Sehr viele Mitarbeiter seien psychisch angeschlagen, es seien viele Tränen geflossen, sagt Urbach, „auch bei denen, die erst noch bleiben dürfen“. Sie habe ihren Mann noch nie so fertig gesehen, schreibt eine Frau der WAZ bei Facebook, „ein Mann, der nur in den traurigsten Momenten in unserem Leben geweint hat“. Nach der Freistellungsmitteilung seien die Hallen abgeschlossen worden, „so dass Mitarbeiter, die 20 Jahre oder mehr dort beschäftigt waren, sich nicht einmal mehr von ihren Kollegen verabschieden konnten. Ganz übel gelaufen.“

Es sei traurig, ein solches Traditionsunternehmen derart zugrunde gehen zu sehen, sagt Mathias Hillbrandt (45) von der IG Metall. Den Grund sieht er in einer „Verkettung von Fehlentscheidungen der Unternehmerschaft“. Die Beschäftigten hätten ihrerseits immer alles gegeben, um den Betrieb zu retten. Mit Abfindungen kann niemand rechnen. „Auch die Gläubiger werden nullkommanull kriegen“, sagt Betriebsratsvorsitzender Martin Urbach. Das bestätigt Insolvenzverwalter Markus Wischemeyer.
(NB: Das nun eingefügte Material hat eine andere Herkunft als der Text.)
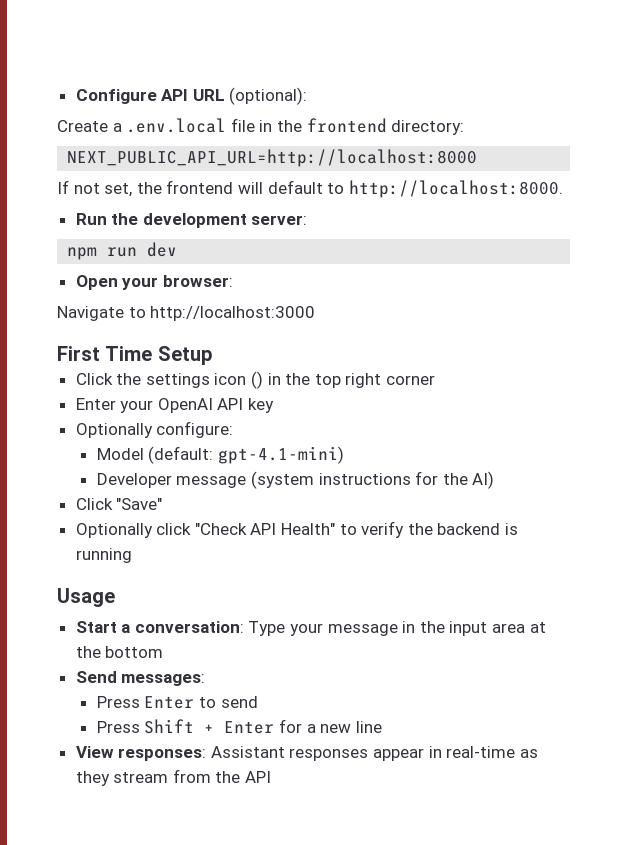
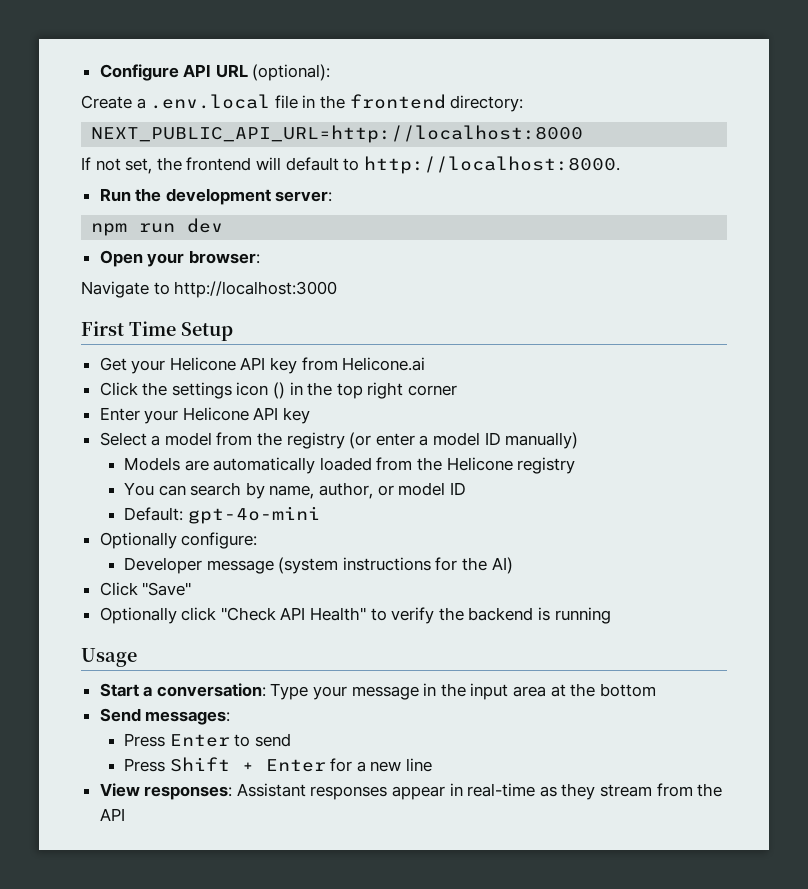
+ Get your Helicone API key from Helicone.ai
- Enter your OpenAI API key
+ Enter your Helicone API key
+ Select a model from the registry (or enter a model ID manually)
+ Models are automatically loaded from the Helicone registry
+ You can search by name, author, or model ID
+ Default: gpt-4o-mini
- Model (default: gpt-4.1-mini)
Völker habe seine „Masseunzulänglichkeit“ angezeigt.

Mit kleiner Mannschaft wolle das Unternehmen jetzt ausproduzieren, sagt der Betriebsrat, was die Firma selbst bestätigt. Wie berichtet, will Völker nach über 100 Jahren die Produktion von Pflegebetten und Nachttischen am Wullener Feld einstellen. Das Unternehmen verweist auf die allgemeine Krise – „angespannte Rohstoffverfügbarkeiten und deutlich gestiegene Material- sowie Energiekosten“.

Der Pflegebettenhersteller Völker stellt die Fertigung in Witten nach 110 Jahren ein.
Der Pflegebettenhersteller Völker stellt die Fertigung in Witten nach 110 Jahren ein. © FUNKE Foto Services | Barbara Zabka

Den Vorwurf, sich unsozial verhalten zu haben, will Geschäftsführerin Yvonne Risch (37) aber nicht auf sich sitzen lassen. „Ich finde es nicht unsozial, wenn man alles tut, um die bestehenden Arbeitsplätze zu erhalten“, sagt sie. Seit Wochen kämpfe sie um die verbliebenen 65 Arbeitsplätze. Und dafür, „dass wir Gehälter bezahlen können und Mitarbeiter bis zum Ende halten können“. Wer gehen muss, dem werde auch beim Schreiben von Bewerbungen geholfen. Dafür habe man extra einen Raum eingerichtet.

Völker in Witten: Fertigung einstellen, um Fortbestand des Unternehmens zu sichern

Die Fertigung habe man einstellen müssen, um den Fortbestand des Unternehmens zu sichern und ein Drittel der Arbeitsplätze zu sichern, hieß es in einer Mitteilung der Firma Ende September. Rund 30 Mitarbeiter sollen bei der Völker GmbH bleiben, 35 wechselten in die neue Servicegesellschaft „Gridserv“.

Keinen Grund sieht Risch für die massive Kritik des Betriebsrats am Verhalten des Unternehmens gegenüber den freigestellten Beschäftigten. „Ein oder zwei“ seien bei der Mitarbeiterversammlung anwesend gewesen, die dann „begleitet ihre Sachen holen durften“. Auch den Vorwurf der „Aussperrung“ hält sie nicht für angemessen. Aber „Freistellung“ bedeute nun mal, dass die Leute gehen müssten.

Ihrem Mann habe das Verhalten die Tränen in die Augen getrieben, schreibt die schon zitierte Frau eines langjährigen Mitarbeiters.